Content revision data
»»
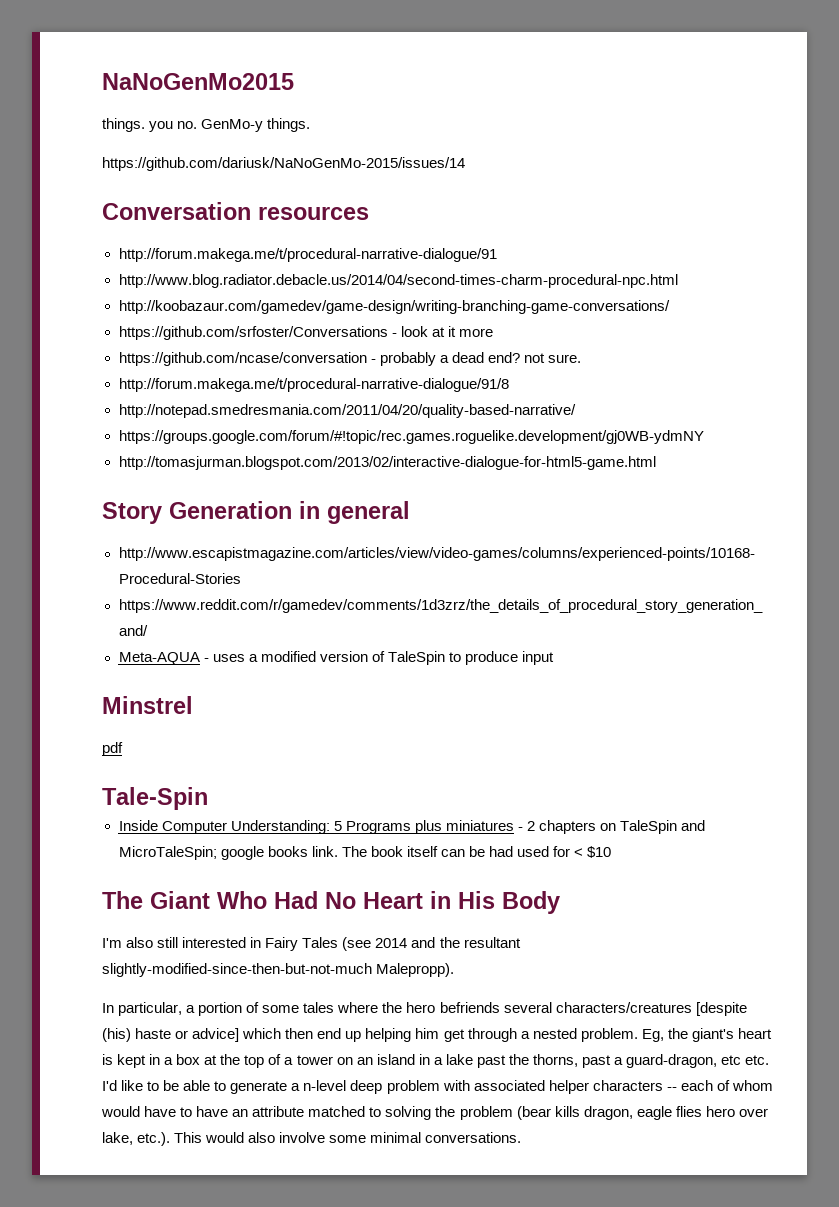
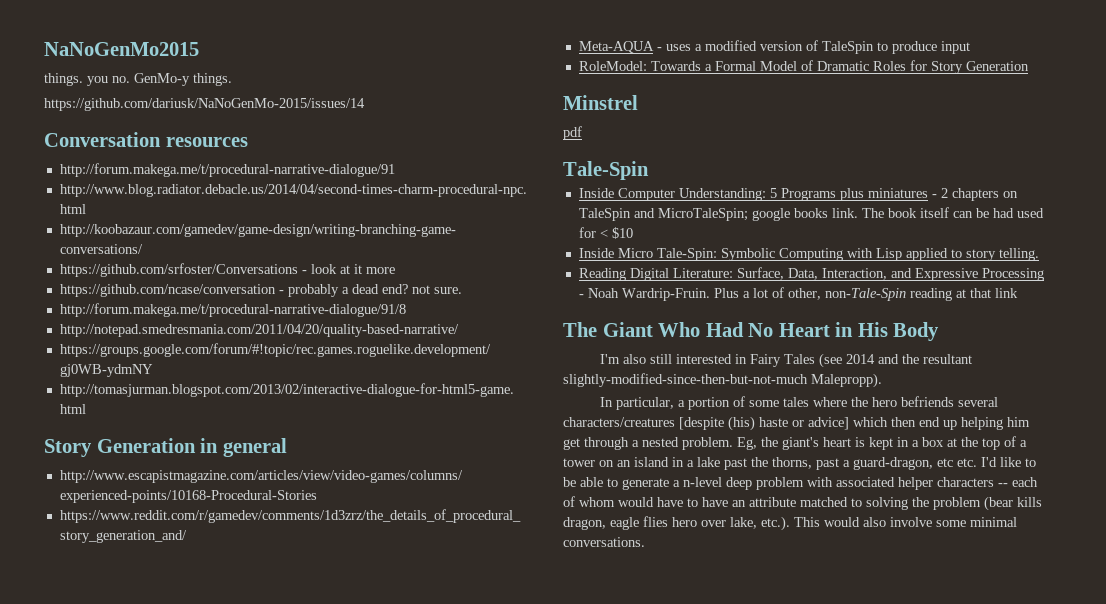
(554, 658) none -> [578,60,1029,74] // RoleModel: Towards a Formal Model of Dramatic Roles for Story Generation
(612, 852) none -> [578,248,1039,261] [578,267,1044,281] [578,287,1018,301] // Inside Micro Tale-Spin: Symbolic Computing with Lisp applied to story telling. // Reading Digital Literature: Surface, Data, Interaction, and Expressive Processing - Noah Wardrip-Fruin. Plus a lot of other, non-Tale-Spin reading at that link

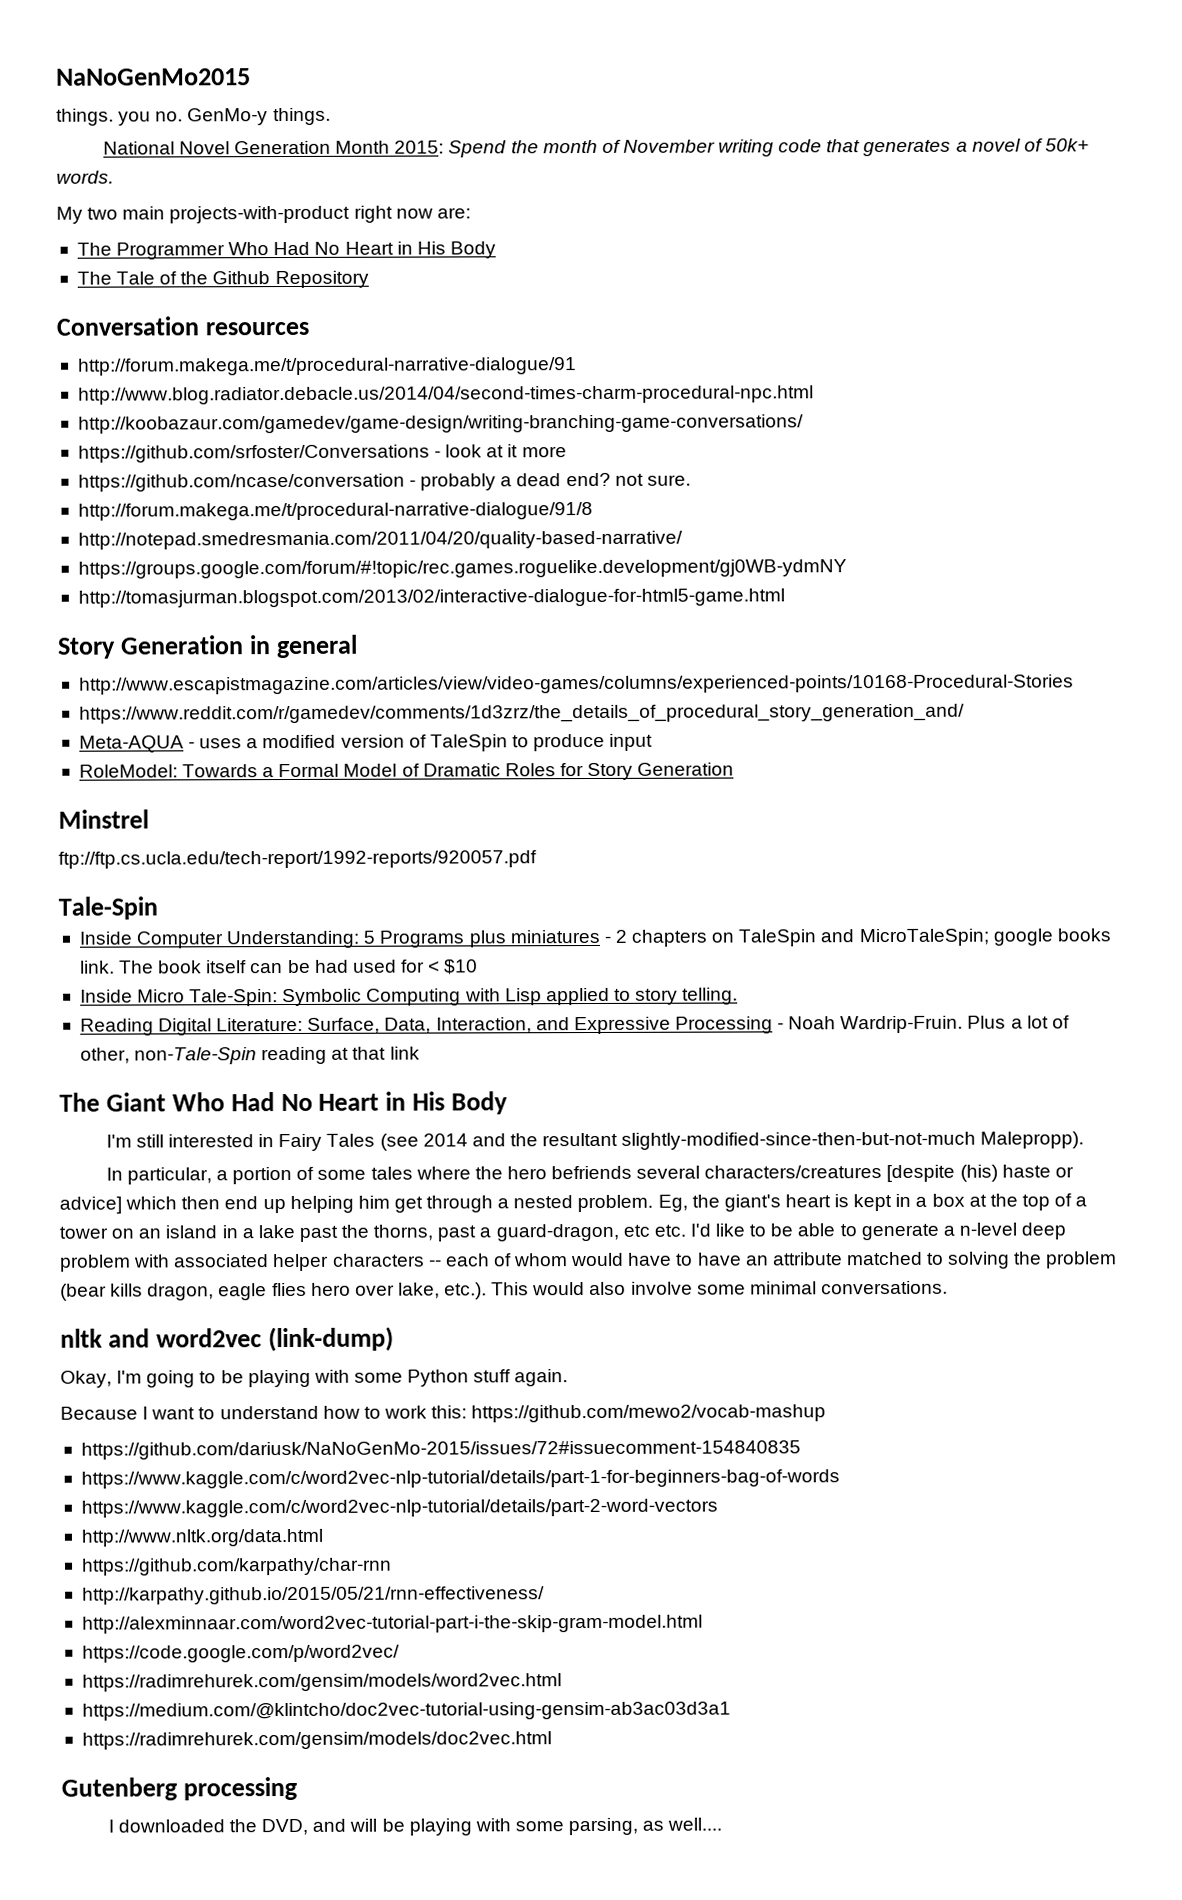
[44,98,365,111] https://github.com/dariusk/NaNoGenMo-2015/issues/14 -> [102,138,1089,158] [56,170,114,184] [56,205,471,224] [76,241,496,260] [76,270,369,289] National Novel Generation Month 2015: Spend the month of November writing code that generates a novel of 50k+ words. // My two main projects-with-product right now are: // The Programmer Who Had No Heart in His Body // The Tale of the Github Repository
[563,126,582,140] pdf -> [58,850,537,869] ftp://ftp.cs.ucla.edu/tech-report/1992-reports/920057.pdf
[623,354,647,364] also -> (132, 1141) none
(645, 542) none -> [60,1326,394,1352] [60,1369,569,1388] [60,1404,827,1423] [80,1440,801,1460] [80,1469,840,1489] [80,1498,718,1518] [80,1528,323,1547] [81,1557,392,1576] [81,1586,545,1605] [81,1614,703,1634] [81,1644,400,1663] [81,1673,562,1692] [81,1701,731,1721] [81,1731,552,1750] [61,1776,298,1801] [107,1817,723,1836] // nltk and word2vec (link-dump) // Okay, I'm going to be playing with some Python stuff again. // Because I want to understand how to work this: https://github.com/mewo2/vocab-mashup // https://github.com/dariusk/NaNoGenMo-2015/issues/72#issuecomment-154840835 // https://www.kaggle.com/c/word2vec-nlp-tutorial/details/part-1-for-beginners-bag-of-words // https://www.kaggle.com/c/word2vec-nlp-tutorial/details/part-2-word-vectors // http://www.nltk.org/data.html // https://github.com/karpathy/char-rnn // http://karpathy.github.io/2015/05/21/rnn-effectiveness/ // http://alexminnaar.com/word2vec-tutorial-part-i-the-skip-gram-model.html // https://code.google.com/p/word2vec/ // https://radimrehurek.com/gensim/models/word2vec.html // https://medium.com/@klintcho/doc2vec-tutorial-using-gensim-ab3ac03d3a1 // https://radimrehurek.com/gensim/models/doc2vec.html // Gutenberg processing // I downloaded the DVD, and will be playing with some parsing, as well....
««
Repeat each line of the records exactly. Do not include the pictures.

Answer to the exercise
(554, 658) none -> [578,60,1029,74] // RoleModel: Towards a Formal Model of Dramatic Roles for Story Generation
(612, 852) none -> [578,248,1039,261] [578,267,1044,281] [578,287,1018,301] // Inside Micro Tale-Spin: Symbolic Computing with Lisp applied to story telling. // Reading Digital Literature: Surface, Data, Interaction, and Expressive Processing - Noah Wardrip-Fruin. Plus a lot of other, non-Tale-Spin reading at that link

[44,98,365,111] https://github.com/dariusk/NaNoGenMo-2015/issues/14 -> [102,138,1089,158] [56,170,114,184] [56,205,471,224] [76,241,496,260] [76,270,369,289] National Novel Generation Month 2015: Spend the month of November writing code that generates a novel of 50k+ words. // My two main projects-with-product right now are: // The Programmer Who Had No Heart in His Body // The Tale of the Github Repository
[563,126,582,140] pdf -> [58,850,537,869] ftp://ftp.cs.ucla.edu/tech-report/1992-reports/920057.pdf
[623,354,647,364] also -> (132, 1141) none
(645, 542) none -> [60,1326,394,1352] [60,1369,569,1388] [60,1404,827,1423] [80,1440,801,1460] [80,1469,840,1489] [80,1498,718,1518] [80,1528,323,1547] [81,1557,392,1576] [81,1586,545,1605] [81,1614,703,1634] [81,1644,400,1663] [81,1673,562,1692] [81,1701,731,1721] [81,1731,552,1750] [61,1776,298,1801] [107,1817,723,1836] // nltk and word2vec (link-dump) // Okay, I'm going to be playing with some Python stuff again. // Because I want to understand how to work this: https://github.com/mewo2/vocab-mashup // https://github.com/dariusk/NaNoGenMo-2015/issues/72#issuecomment-154840835 // https://www.kaggle.com/c/word2vec-nlp-tutorial/details/part-1-for-beginners-bag-of-words // https://www.kaggle.com/c/word2vec-nlp-tutorial/details/part-2-word-vectors // http://www.nltk.org/data.html // https://github.com/karpathy/char-rnn // http://karpathy.github.io/2015/05/21/rnn-effectiveness/ // http://alexminnaar.com/word2vec-tutorial-part-i-the-skip-gram-model.html // https://code.google.com/p/word2vec/ // https://radimrehurek.com/gensim/models/word2vec.html // https://medium.com/@klintcho/doc2vec-tutorial-using-gensim-ab3ac03d3a1 // https://radimrehurek.com/gensim/models/doc2vec.html // Gutenberg processing // I downloaded the DVD, and will be playing with some parsing, as well....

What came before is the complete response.